# Wait-list, Monday Madness and Housekeeping fee



## sun starved Gayle (Dec 11, 2018)

I received a confirmation for a unit I had wait-listed that was also on Monday Madness special. After I confirmed I still wanted the unit, I was sent another email with the charges for taxes, as well as for the housekeeping fee. 

Housekeeping is not charged for Monday Madness specials (see from website below) so I sent an email asking about this, and they removed the charge. 


Housekeeping is included in the rental rate.

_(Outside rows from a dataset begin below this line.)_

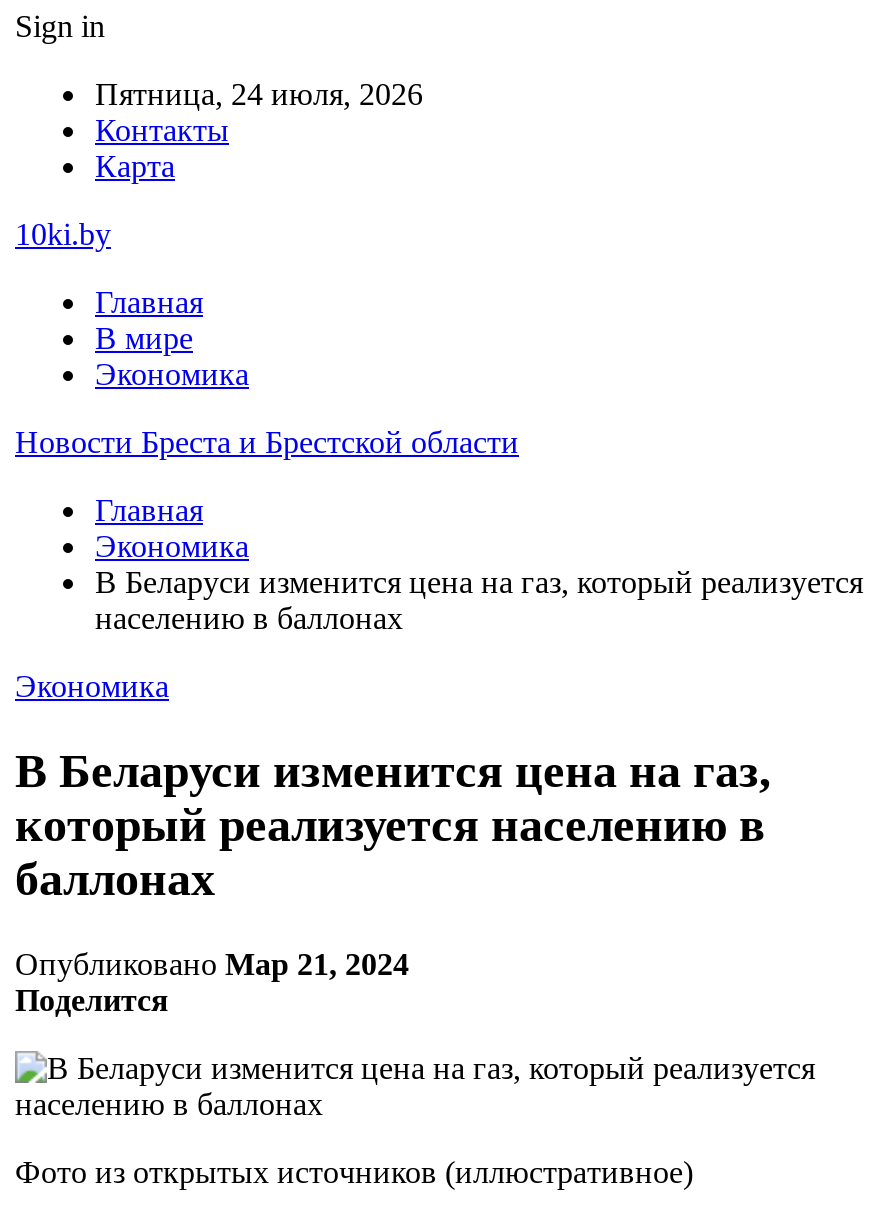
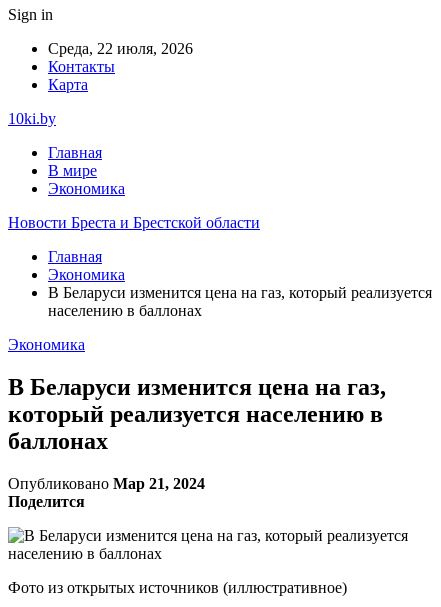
- Пятница, 24 июля, 2026
+ Среда, 22 июля, 2026
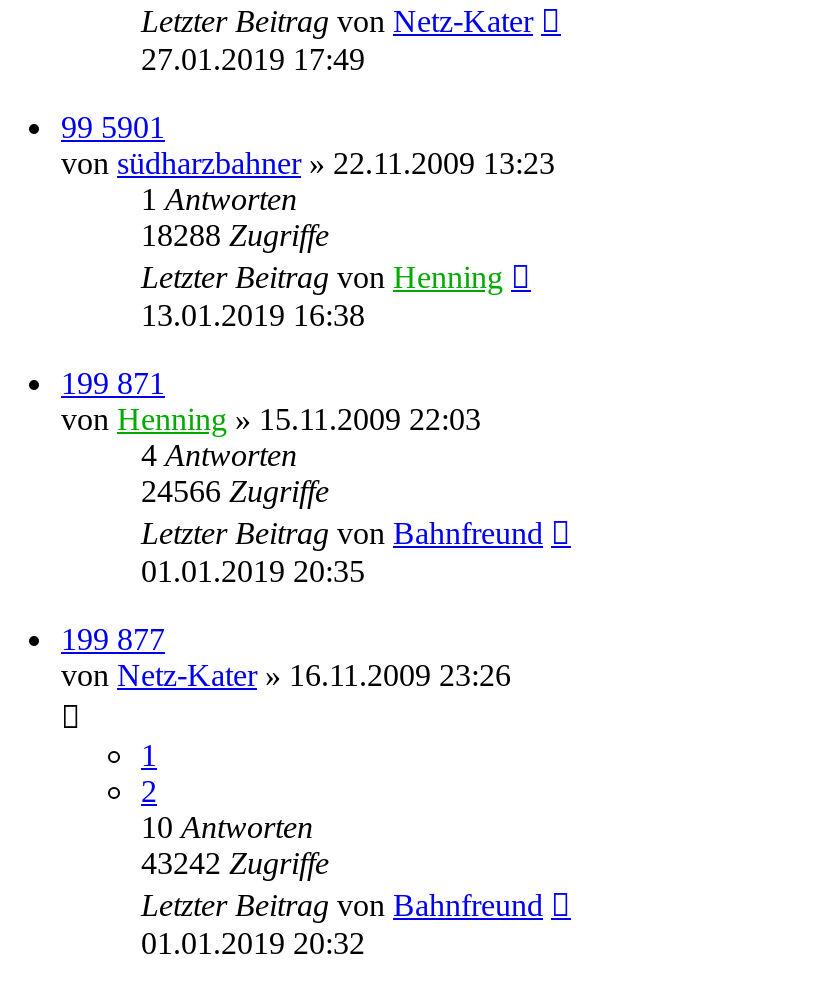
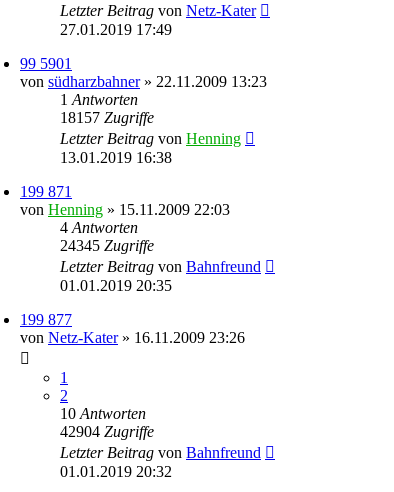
- 18288 Zugriffe
+ 18157 Zugriffe

- 24566 Zugriffe
+ 24345 Zugriffe

- 43242 Zugriffe
+ 42904 Zugriffe
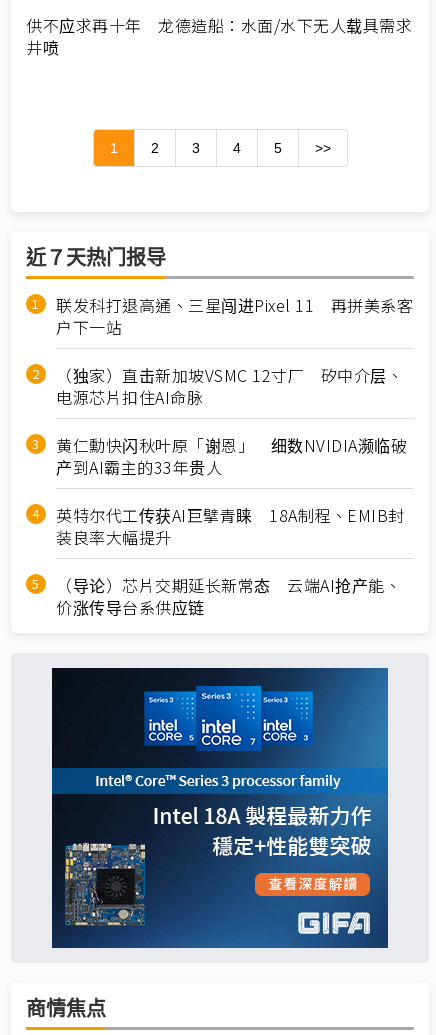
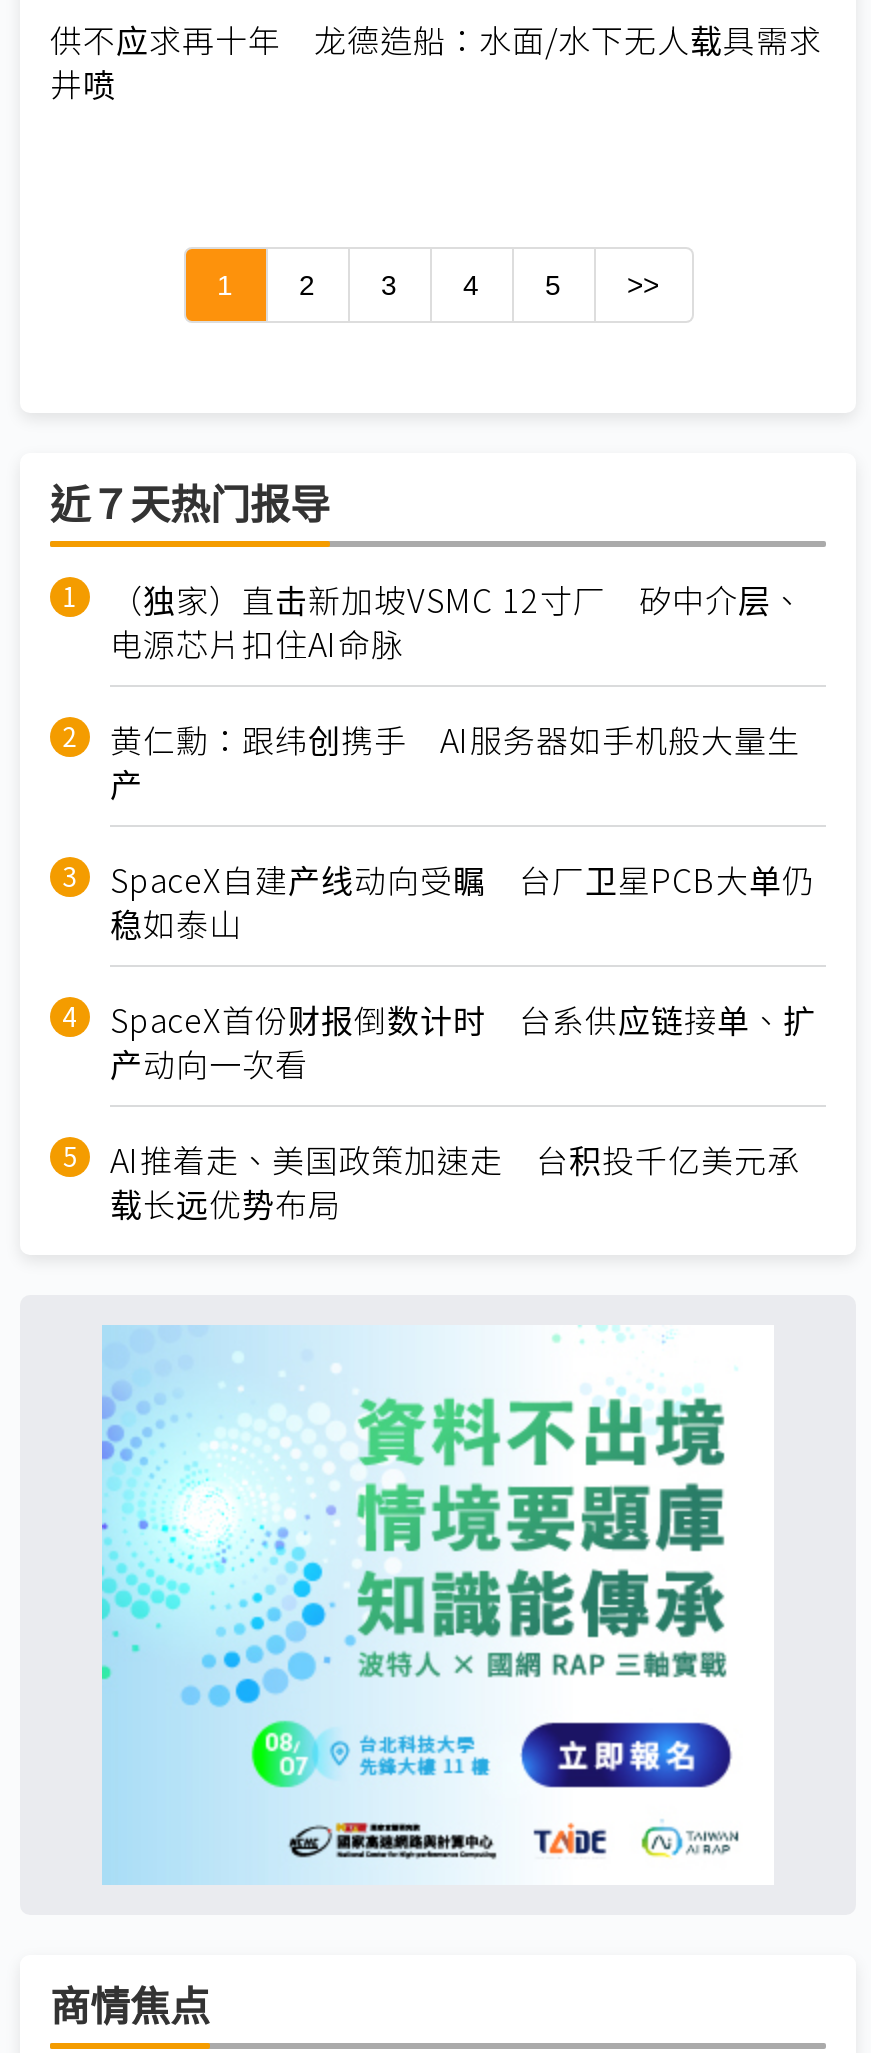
- 联发科打退高通、三星闯进Pixel 11 再拼美系客
- 户下一站

moved up: （独家）直击新加坡VSMC 12寸厂 矽中介层、 | 电源芯片扣住AI命脉

- 黄仁勳快闪秋叶原「谢恩」 细数NVIDIA濒临破
- 产到AI霸主的33年贵人
- 英特尔代工传获AI巨擘青睐 18A制程、EMIB封
- 装良率大幅提升
- （导论）芯片交期延长新常态 云端AI抢产能、
- 价涨传导台系供应链
+ 黄仁勳：跟纬创携手 AI服务器如手机般大量生
+ 产
+ SpaceX自建产线动向受瞩 台厂卫星PCB大单仍
+ 稳如泰山
+ SpaceX首份财报倒数计时 台系供应链接单、扩
+ 产动向一次看
+ AI推着走、美国政策加速走 台积投千亿美元承
+ 载长远优势布局

- [image]
+ [image]
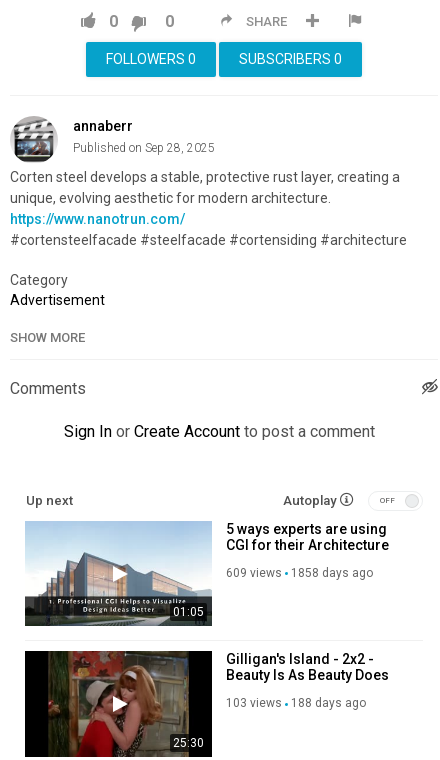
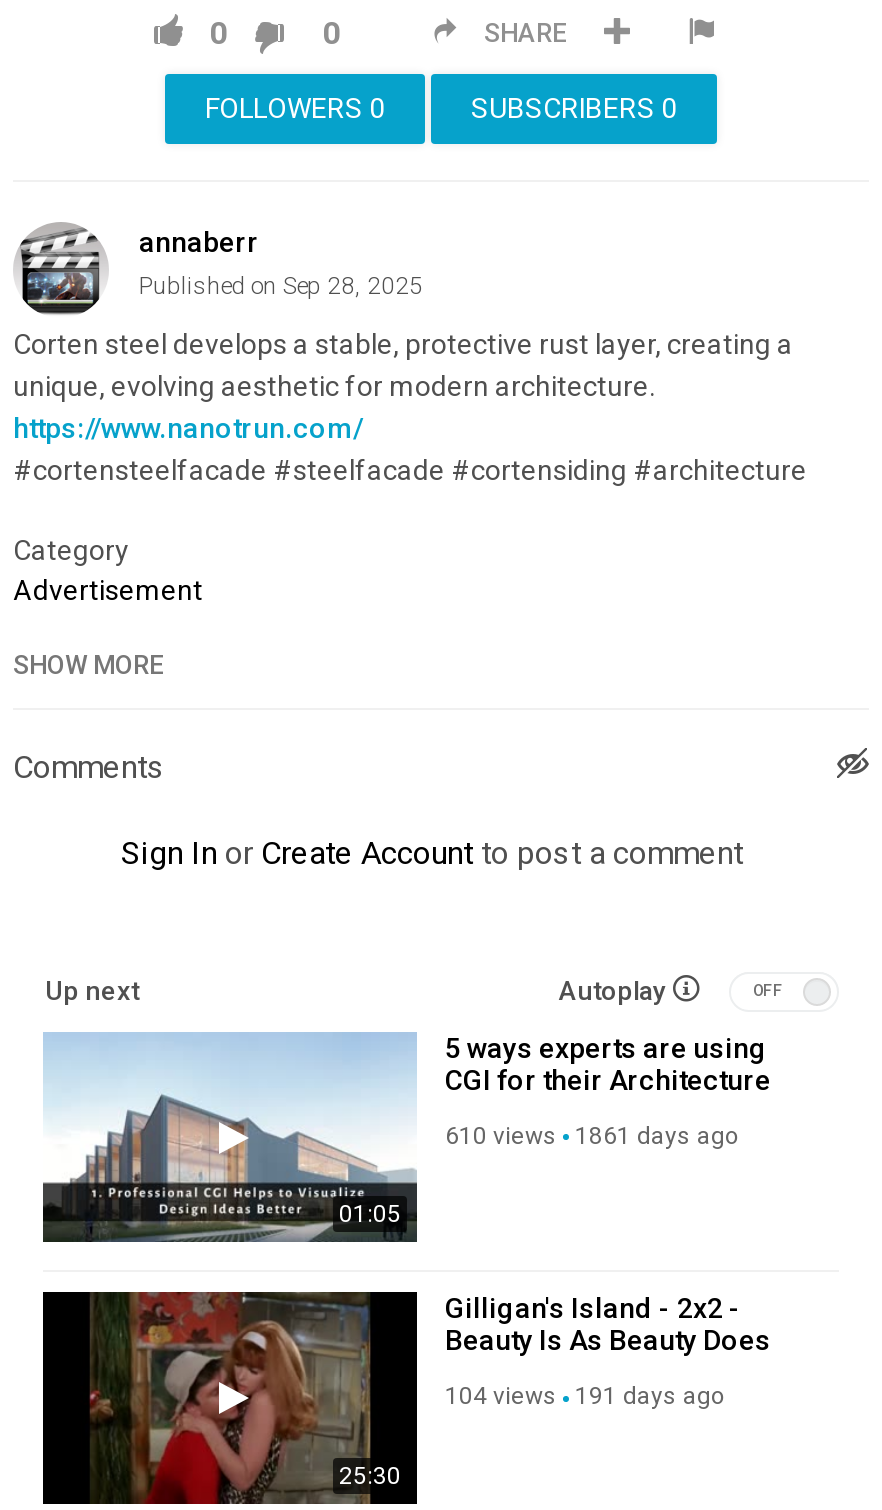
- 609 views
+ 610 views

- 1858 days ago
+ 1861 days ago

- 103 views
+ 104 views

- 188 days ago
+ 191 days ago
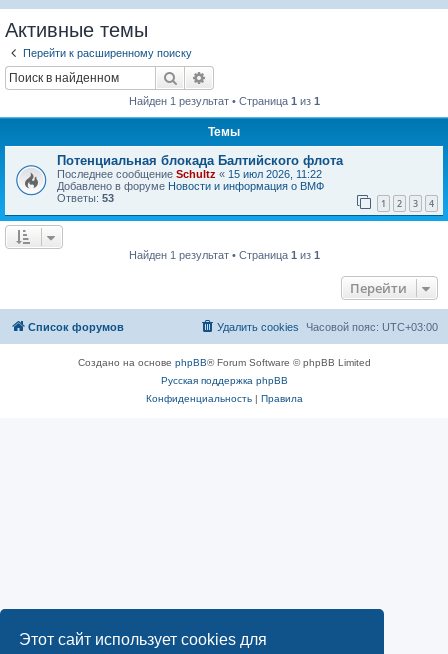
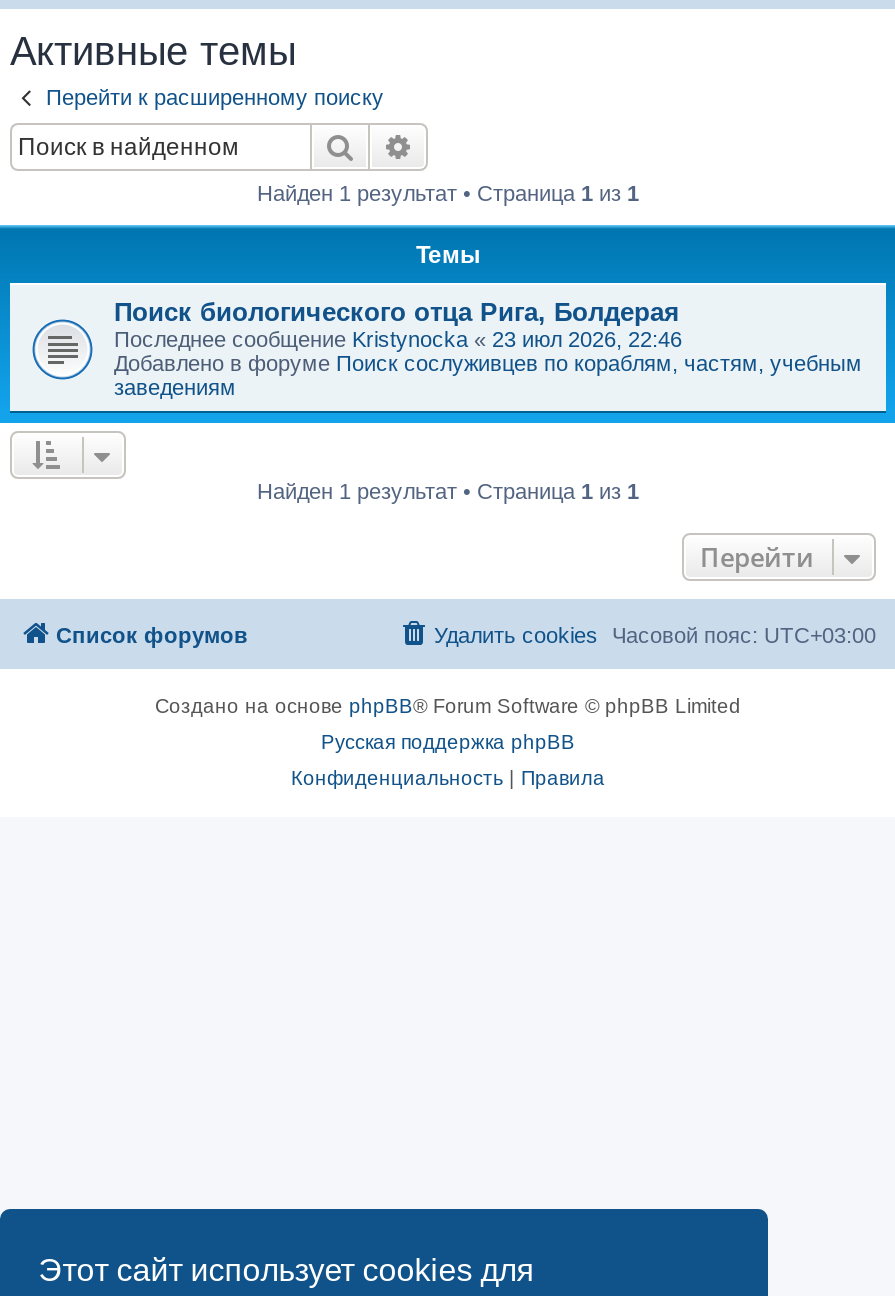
- Потенциальная блокада Балтийского флота
- Последнее сообщение Schultz «15 июл 2026, 11:22
- Добавлено в форуме Новости и информация о ВМФ
- Ответы: 53
- 1
- 2
- 3
- 4
+ Поиск биологического отца Рига, Болдерая
+ Последнее сообщение Kristynocka «23 июл 2026, 22:46
+ Добавлено в форуме Поиск сослуживцев по кораблям, частям, учебным
+ заведениям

Sales and Transient Occupancy Taxes, if applicable, will be collected at time of booking.

So if you have a wait-list request confirmed, check to see if the unit is on a Monday Madness special !


----------



## rhonda (Dec 16, 2018)

If I understand correctly, you might still pay housekeeping taxes (that is, taxes on the cash rate portion that covers housekeeping) based on the location ...?  I've run into this fairly often recently ... and have quit booking cash rate reservations, for now.


----------



## Firepath (Dec 16, 2018)

I had a room come up on waitlist for points. I had to book it, then call to have it switched over to Monday Madness. Perhaps if I hadn't had the points left to book, it might've gone straight to Monday Madness and charged the credit card on file?


----------



## ecwinch (Dec 17, 2018)

Firepath said:


> I had a room come up on waitlist for points. I had to book it, then call to have it switched over to Monday Madness. Perhaps if I hadn't had the points left to book, it might've gone straight to Monday Madness and charged the credit card on file?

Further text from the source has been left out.